[SOURCE DATA]

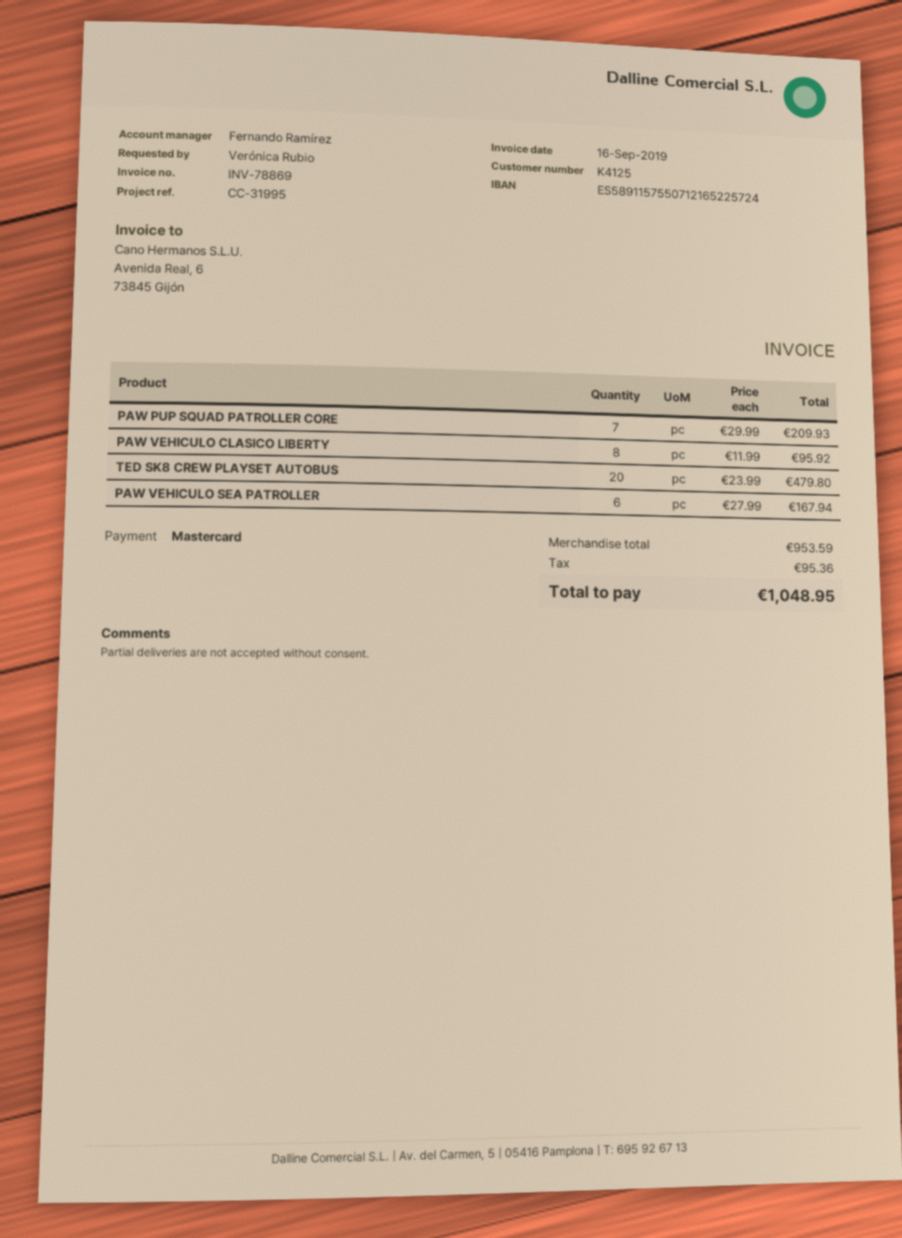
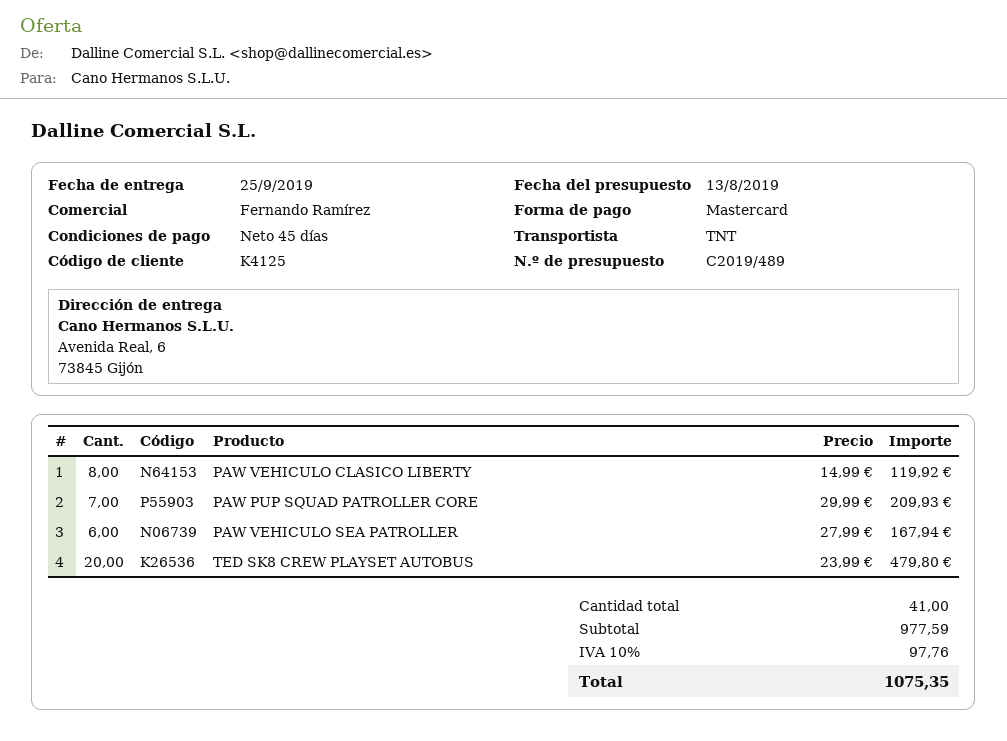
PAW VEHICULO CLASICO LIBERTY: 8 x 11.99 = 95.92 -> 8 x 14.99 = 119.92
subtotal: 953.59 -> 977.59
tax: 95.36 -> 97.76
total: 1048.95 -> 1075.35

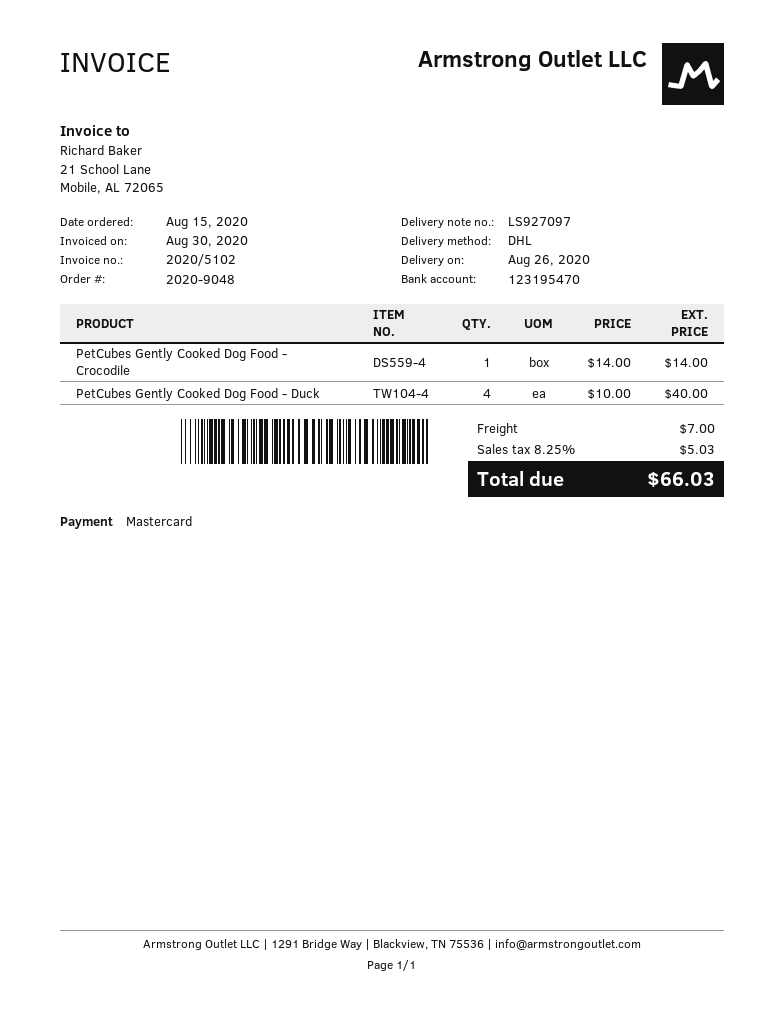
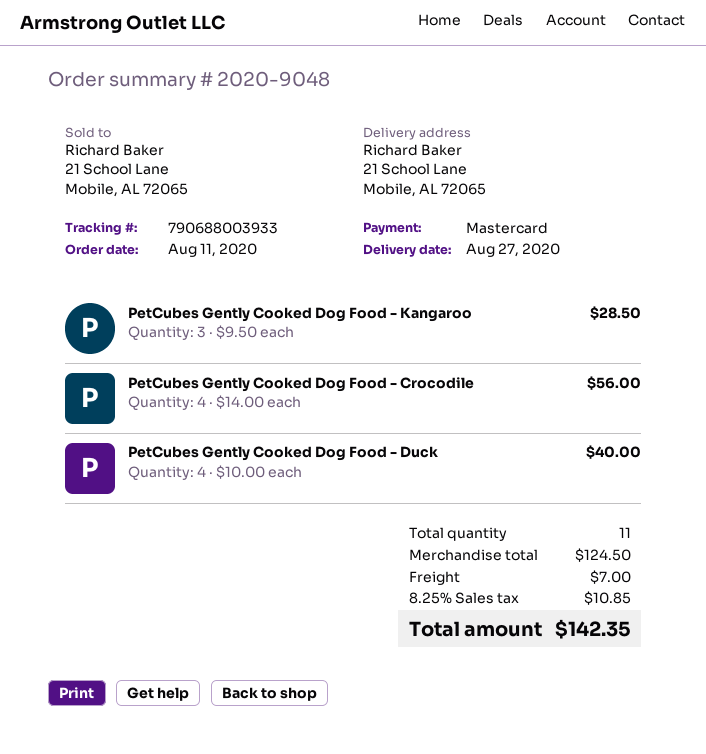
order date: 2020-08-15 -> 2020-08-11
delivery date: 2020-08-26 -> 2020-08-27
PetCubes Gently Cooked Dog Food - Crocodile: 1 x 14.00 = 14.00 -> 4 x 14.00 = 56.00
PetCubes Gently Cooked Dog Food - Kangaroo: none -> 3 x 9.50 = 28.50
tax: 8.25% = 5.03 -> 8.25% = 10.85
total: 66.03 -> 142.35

[/SOURCE DATA]
[SOURCE DATA]

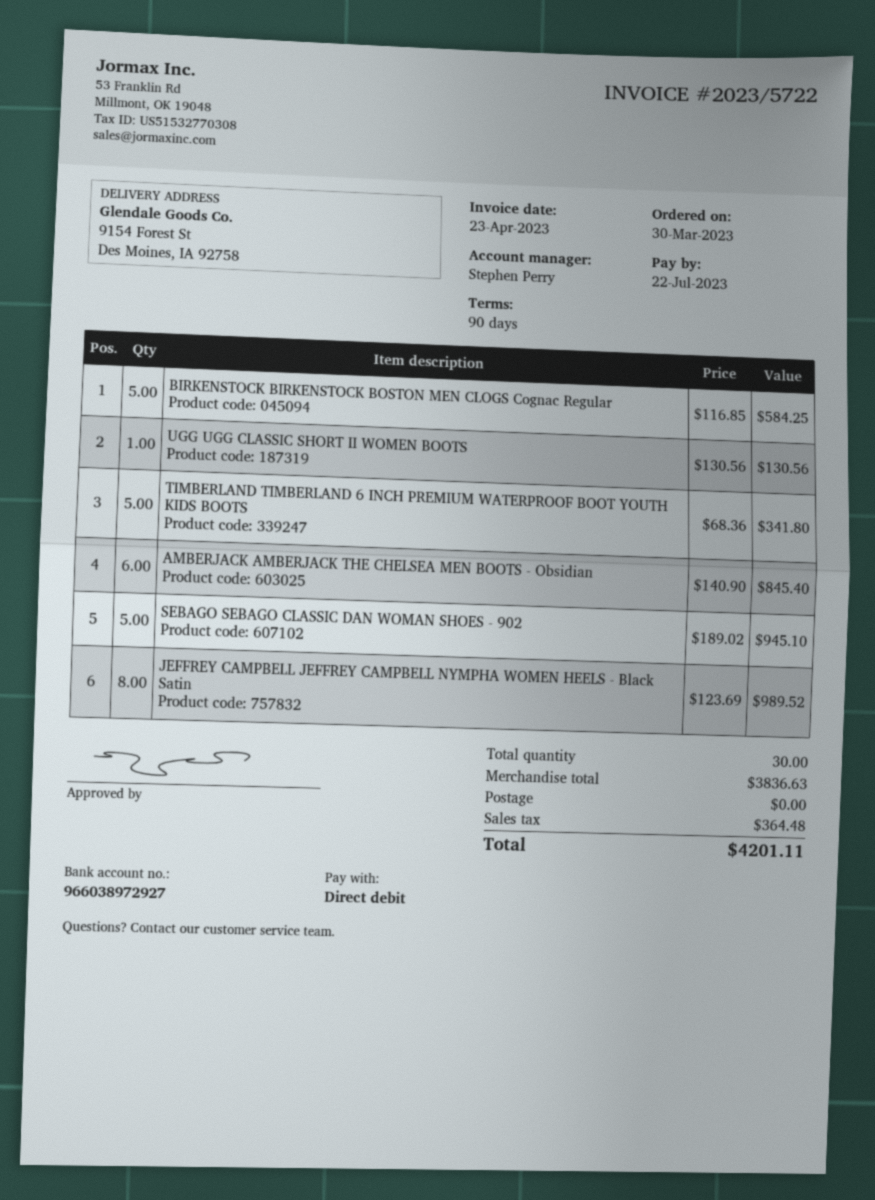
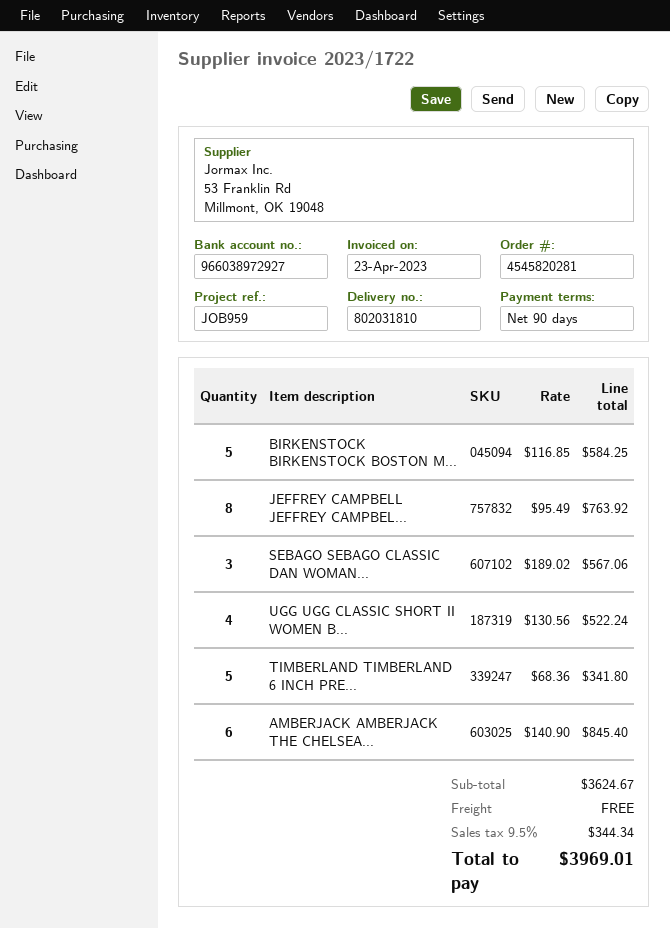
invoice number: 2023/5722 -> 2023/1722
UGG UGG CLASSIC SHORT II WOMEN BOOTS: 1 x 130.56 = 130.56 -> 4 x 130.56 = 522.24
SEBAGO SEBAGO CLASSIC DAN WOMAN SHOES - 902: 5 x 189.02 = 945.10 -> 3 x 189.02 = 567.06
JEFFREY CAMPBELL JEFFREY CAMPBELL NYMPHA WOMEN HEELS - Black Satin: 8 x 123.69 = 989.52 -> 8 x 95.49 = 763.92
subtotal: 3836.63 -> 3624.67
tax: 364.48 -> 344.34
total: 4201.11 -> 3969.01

[/SOURCE DATA]
[SOURCE DATA]

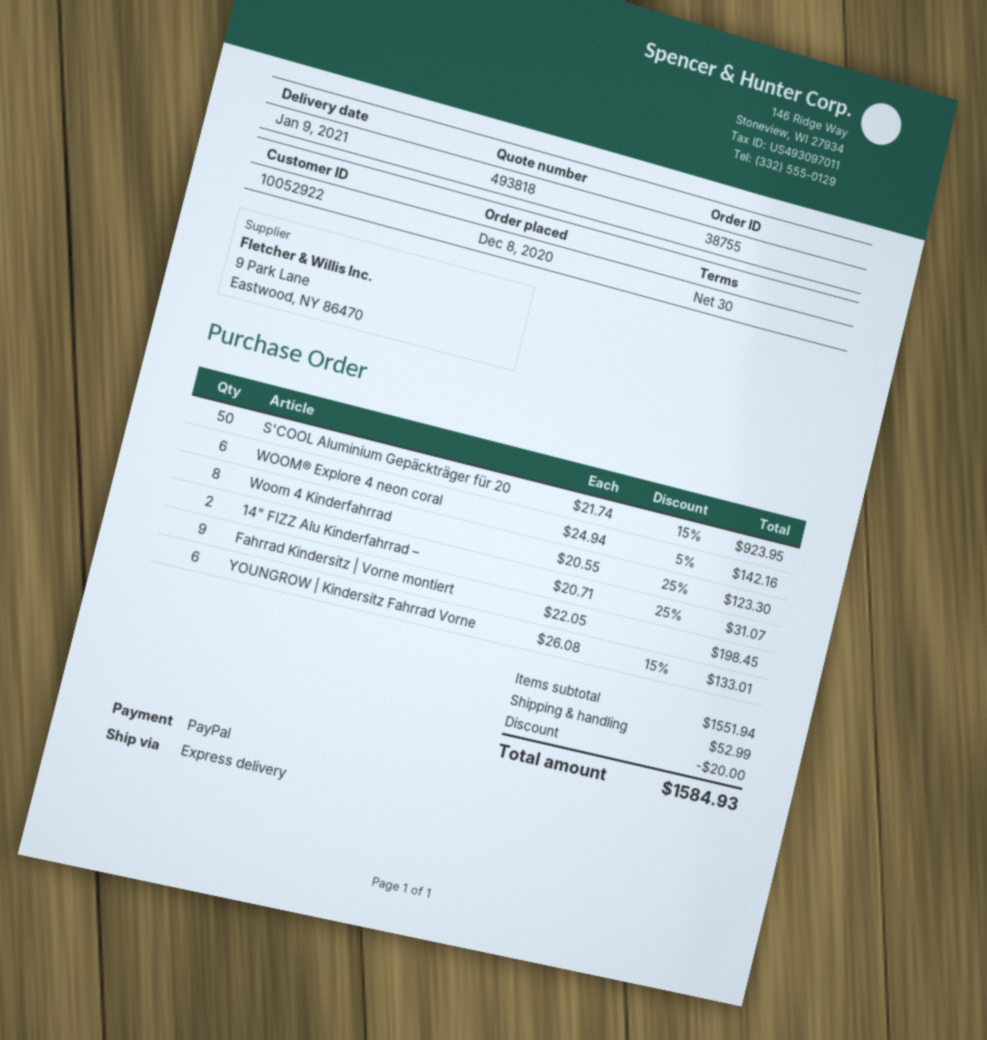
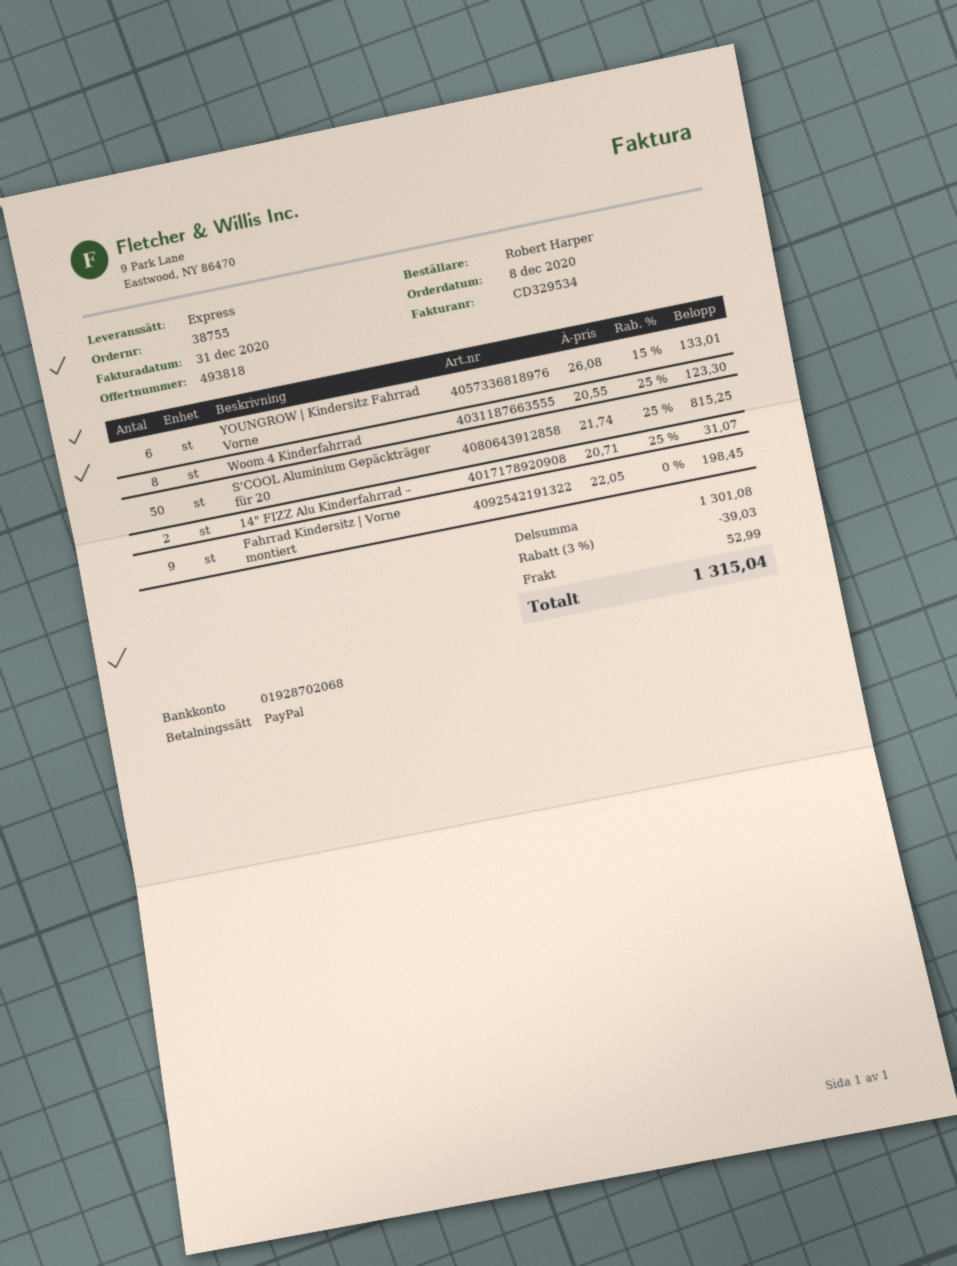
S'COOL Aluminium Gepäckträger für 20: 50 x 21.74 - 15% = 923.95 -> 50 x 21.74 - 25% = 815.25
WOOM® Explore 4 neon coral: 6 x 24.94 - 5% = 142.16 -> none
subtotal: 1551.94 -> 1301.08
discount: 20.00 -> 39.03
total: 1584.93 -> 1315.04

[/SOURCE DATA]

→ TASK GOAL
Look over the listing above. Pick out and copy every line that includes "date".

→ SOLUTION FOR THIS EXERCISE
order date: 2020-08-15 -> 2020-08-11
delivery date: 2020-08-26 -> 2020-08-27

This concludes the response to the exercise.